▸ **Data supplied**
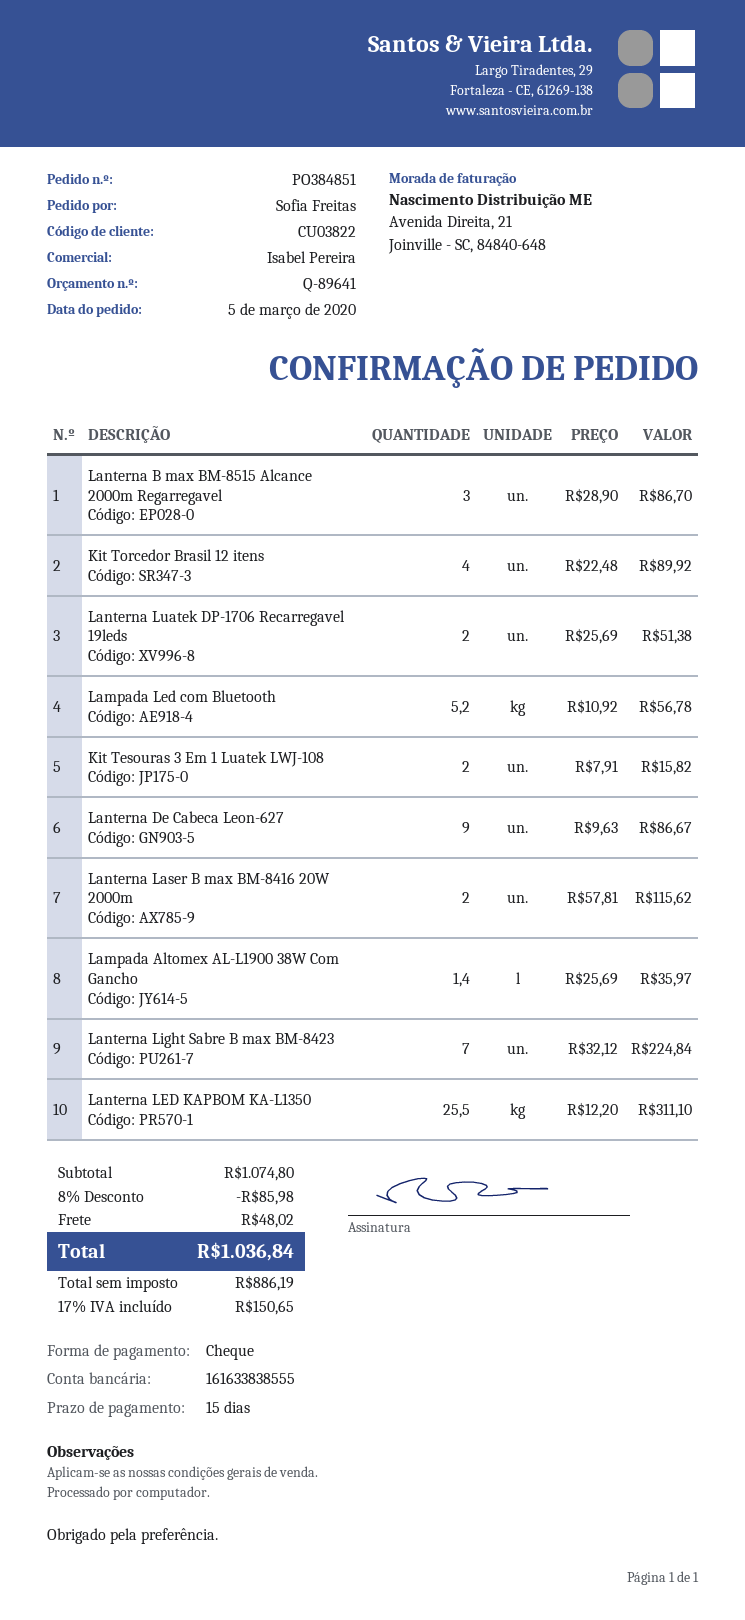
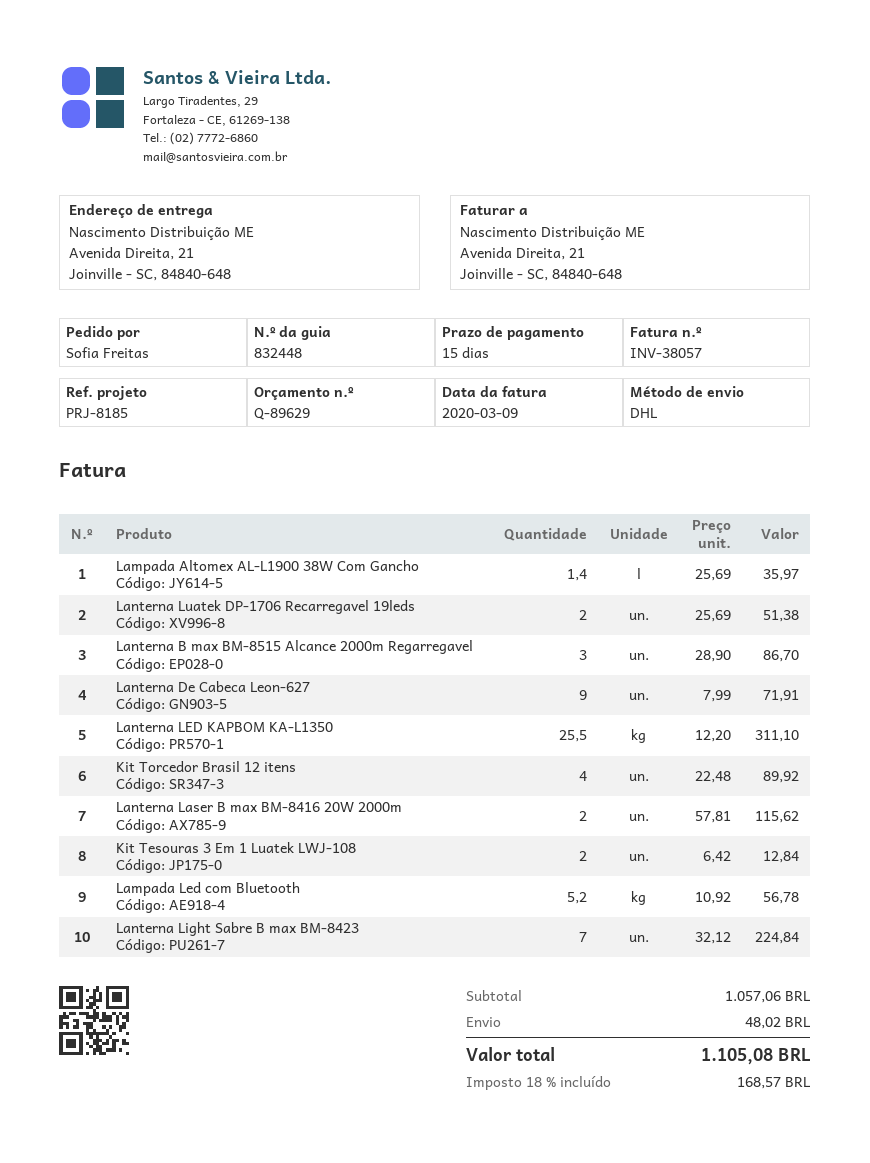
quote number: Q-89641 -> Q-89629
Kit Tesouras 3 Em 1 Luatek LWJ-108: 2 x 7.91 = 15.82 -> 2 x 6.42 = 12.84
Lanterna De Cabeca Leon-627: 9 x 9.63 = 86.67 -> 9 x 7.99 = 71.91
subtotal: 1074.80 -> 1057.06
discount: 8% = 85.98 -> none
tax: 17% = 150.65 -> 18% = 168.57
total: 1036.84 -> 1105.08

▸ **What you are asked to do**
Would you output the data above exactly as written, but with no images?

▸ **Task answer**
quote number: Q-89641 -> Q-89629
Kit Tesouras 3 Em 1 Luatek LWJ-108: 2 x 7.91 = 15.82 -> 2 x 6.42 = 12.84
Lanterna De Cabeca Leon-627: 9 x 9.63 = 86.67 -> 9 x 7.99 = 71.91
subtotal: 1074.80 -> 1057.06
discount: 8% = 85.98 -> none
tax: 17% = 150.65 -> 18% = 168.57
total: 1036.84 -> 1105.08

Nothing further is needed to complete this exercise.